Just released: a terrific 25-minute video overview of the commons as seen by frontline activists from around the world, “The Commons in Political Spaces: For a Post-capitalist Transition,” along with more than a dozen separate interviews with activists on the frontlines of commons work around the globe. The videos were shot at the World Social Forum in Montreal last August, capturing the flavor of discussion and organizing there.
A big thanks to Remix the Commons and Commons Spaces – two groups in Montreal, and to Alain Ambrosi, Frédéric Sultan and Stépanie Lessard-Bérubé — for pulling together this wonderful snapshot of the commons world. The overview video is no introduction to the commons, but a wonderfully insightful set of advanced commentaries about the political and strategic promise of the commons paradigm today.
The overview video (“Les communs dans l’espace politique,” with English subtitles as needed) is striking in its focus on frontier developments: the emerging political alliances of commoners with conventional movements, ideas about how commons should interact with state power, and ways in which commons thinking is entering policy debate and the general culture.
The video features commentary by people like Frédéric Sultan, Gaelle Krikorian, Alain Ambrosi, Ianik Marcil, Matthew Rhéaume, Silke Helfrich, Chantal Delmas, Pablo Solon, Christian Iaione, and Jason Nardi, among others.
The individual interviews with each of these people are quite absorbing. (See the full listing of videos here.) Six of these interviews are in English, nine are in French, and three are in Spanish. They range in length from ten minutes to twenty-seven minutes.
To give you a sense of the interviews, here is a sampling:
Christian Iaione, an Italian law scholar and commoner, heads the Laboratory for the Governance of the Commons in Italy. The project, established five years ago, is attempting to change the governance of commons in Italian cities such as Rome, Bologna, Milan and Messina. More recently, it began a collaboration with Fordham University headed by Professor Sheila Foster, and experiments in Amsterdam and New York City.
In his interview, “Urban Commons Charters in Italy,” Iaione warns that the Bologna Charter for the Care and Regeneration of Urban commons is not a cut-and-paste tool for bringing about commons; it requires diverse and localized experimentation. “There must be a project architecture working to change city governance and commons-enabling institutions,” said Iaione. “Regulation can’t be simply copied in south of Italy, such as Naples, because they don’t have the same civic institutions and public ethics as other parts of Italy….. You need different tools,” which must be co-designed by people in those cities, he said.
Jason Nardi, in his interview, “The Rise of the Commons in Italy” (27 minutes), credits the commons paradigm with providing “a renewed paradigm useful to unite and aggregate many different movements emerging today,” such as degrowth, cooperatives, the solidarity economy, ecologists, NGOs, development movements, and various rights movements. He credited the World Social Forum for helping to unite diverse factions to fight the privatization of everything by the big financial powers.

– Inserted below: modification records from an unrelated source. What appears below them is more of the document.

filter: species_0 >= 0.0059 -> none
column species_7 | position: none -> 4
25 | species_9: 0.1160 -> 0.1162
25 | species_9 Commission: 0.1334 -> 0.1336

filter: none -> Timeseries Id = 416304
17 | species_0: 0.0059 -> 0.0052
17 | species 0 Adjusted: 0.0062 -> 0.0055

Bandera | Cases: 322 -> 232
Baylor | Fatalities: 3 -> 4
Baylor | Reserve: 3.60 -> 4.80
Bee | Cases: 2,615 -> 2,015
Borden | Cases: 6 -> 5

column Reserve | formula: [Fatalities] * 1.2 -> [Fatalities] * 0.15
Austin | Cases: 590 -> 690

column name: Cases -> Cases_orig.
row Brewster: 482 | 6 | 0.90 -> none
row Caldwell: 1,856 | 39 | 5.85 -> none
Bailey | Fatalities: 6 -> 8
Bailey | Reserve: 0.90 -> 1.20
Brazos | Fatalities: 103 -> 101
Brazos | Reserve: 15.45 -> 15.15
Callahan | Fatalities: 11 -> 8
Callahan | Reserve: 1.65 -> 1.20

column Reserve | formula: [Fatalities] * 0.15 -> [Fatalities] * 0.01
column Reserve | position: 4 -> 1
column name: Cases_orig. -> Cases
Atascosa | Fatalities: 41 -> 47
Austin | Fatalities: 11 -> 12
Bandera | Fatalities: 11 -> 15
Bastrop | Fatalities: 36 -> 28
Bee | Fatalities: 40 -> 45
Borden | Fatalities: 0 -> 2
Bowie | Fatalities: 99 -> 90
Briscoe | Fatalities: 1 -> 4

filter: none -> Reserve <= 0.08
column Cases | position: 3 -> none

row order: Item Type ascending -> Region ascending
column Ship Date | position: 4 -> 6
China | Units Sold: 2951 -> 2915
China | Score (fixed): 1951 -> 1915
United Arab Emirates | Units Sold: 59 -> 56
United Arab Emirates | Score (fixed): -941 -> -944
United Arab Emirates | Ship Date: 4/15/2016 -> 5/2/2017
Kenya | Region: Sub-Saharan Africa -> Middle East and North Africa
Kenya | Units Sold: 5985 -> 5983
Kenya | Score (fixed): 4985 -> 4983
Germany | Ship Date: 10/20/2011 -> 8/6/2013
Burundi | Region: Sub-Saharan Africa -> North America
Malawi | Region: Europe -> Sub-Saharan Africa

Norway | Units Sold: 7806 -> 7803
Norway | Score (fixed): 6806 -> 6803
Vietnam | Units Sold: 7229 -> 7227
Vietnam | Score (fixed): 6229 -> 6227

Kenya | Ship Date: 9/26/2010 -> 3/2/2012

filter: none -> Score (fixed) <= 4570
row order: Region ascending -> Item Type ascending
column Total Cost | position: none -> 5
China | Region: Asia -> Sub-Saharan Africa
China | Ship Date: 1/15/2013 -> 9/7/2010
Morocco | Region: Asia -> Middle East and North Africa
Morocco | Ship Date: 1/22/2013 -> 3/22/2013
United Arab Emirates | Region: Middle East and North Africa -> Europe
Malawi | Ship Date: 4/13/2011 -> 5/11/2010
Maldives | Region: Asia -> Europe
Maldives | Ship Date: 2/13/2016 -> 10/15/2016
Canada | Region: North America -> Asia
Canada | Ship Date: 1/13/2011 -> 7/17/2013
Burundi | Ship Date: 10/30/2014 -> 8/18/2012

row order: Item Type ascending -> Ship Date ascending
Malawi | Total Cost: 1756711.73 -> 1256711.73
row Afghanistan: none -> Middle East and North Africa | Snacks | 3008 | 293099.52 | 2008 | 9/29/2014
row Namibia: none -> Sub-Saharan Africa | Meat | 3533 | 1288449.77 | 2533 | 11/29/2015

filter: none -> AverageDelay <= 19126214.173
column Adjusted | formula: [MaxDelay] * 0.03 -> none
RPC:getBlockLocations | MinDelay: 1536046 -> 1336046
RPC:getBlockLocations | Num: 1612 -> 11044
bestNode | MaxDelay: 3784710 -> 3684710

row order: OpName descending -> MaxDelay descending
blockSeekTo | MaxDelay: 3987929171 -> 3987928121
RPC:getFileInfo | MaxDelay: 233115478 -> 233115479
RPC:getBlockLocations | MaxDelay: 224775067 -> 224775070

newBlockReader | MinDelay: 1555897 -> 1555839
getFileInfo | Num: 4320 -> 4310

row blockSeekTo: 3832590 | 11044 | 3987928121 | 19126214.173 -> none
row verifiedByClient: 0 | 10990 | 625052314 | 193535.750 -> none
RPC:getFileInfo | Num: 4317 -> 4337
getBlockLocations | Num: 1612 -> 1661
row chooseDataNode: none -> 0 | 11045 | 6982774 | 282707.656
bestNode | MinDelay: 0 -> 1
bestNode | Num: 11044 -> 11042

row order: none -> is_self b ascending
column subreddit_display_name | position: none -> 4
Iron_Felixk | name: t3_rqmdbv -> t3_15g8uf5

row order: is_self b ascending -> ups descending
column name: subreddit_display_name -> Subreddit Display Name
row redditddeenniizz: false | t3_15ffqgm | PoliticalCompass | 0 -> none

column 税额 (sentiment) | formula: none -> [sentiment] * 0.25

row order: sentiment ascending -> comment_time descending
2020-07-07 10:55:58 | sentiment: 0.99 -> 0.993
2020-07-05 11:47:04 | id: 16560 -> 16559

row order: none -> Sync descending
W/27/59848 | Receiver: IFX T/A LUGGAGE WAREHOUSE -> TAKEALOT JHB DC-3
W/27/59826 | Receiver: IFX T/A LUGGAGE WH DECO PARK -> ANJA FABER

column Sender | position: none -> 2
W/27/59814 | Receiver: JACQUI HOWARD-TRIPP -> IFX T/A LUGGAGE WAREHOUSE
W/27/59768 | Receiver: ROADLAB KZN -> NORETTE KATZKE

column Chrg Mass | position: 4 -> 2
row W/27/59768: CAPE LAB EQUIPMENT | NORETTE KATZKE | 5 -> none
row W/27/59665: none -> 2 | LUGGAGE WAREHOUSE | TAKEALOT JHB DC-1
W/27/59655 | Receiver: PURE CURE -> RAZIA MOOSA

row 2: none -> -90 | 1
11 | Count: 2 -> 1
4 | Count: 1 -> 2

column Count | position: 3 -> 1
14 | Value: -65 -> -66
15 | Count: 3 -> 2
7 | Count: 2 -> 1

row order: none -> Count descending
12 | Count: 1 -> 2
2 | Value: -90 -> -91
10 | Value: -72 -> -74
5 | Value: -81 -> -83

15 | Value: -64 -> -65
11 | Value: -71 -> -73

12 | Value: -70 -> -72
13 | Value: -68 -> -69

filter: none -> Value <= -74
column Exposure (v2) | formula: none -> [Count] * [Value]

Charles Lenchner of Democrats.com spoke about “The Commons in the USA” (11 minutes), citing the important movement in NYC to converted community gardens into urban commons. He also cited the rise of participatory budgeting movement in New York City today, in which a majority of city council districts use that process. The City of New York is also encouraging greater investment in co-operatives, in part as a way to deal with precarity and income disparities.
Silke Helfrich, a German commons activist, discussed “Commons as a new political subject” (27 minutes). She said that “it’s impossible today to know what’s going on about the commons because so many things are popping up or converging that it’s hard to keep up with them all.” She said that there are three distinct ways of approaching the commons: the commons as pools of shared resources to be managed collectively; the commons as social processes that bring commoning into being; and the commons as an attitude and way of thinking about a broader paradigm shift going on.
Kevin Flanagan gave an interview, “Transition according to P2P” (19 minutes), in which he speaks of the “growing political maturity within the commons world, particularly within digital commons, peer production and collaborative economy.” Flanagan said that there has always been a politics to the commons, but that politics is moving from being a cultural politics towards a broader politics that is engaging hacker culture, maker spaces, and open design and hardware movements. Commoners are also beginning to work with more traditional political movements such as the cooperative and the Social and Solidarity Economy movements. (See also: Kevin’s reflection on the Commons Space of the WSF)
Lots of nutritious food for thought in this well-produced collection of videos!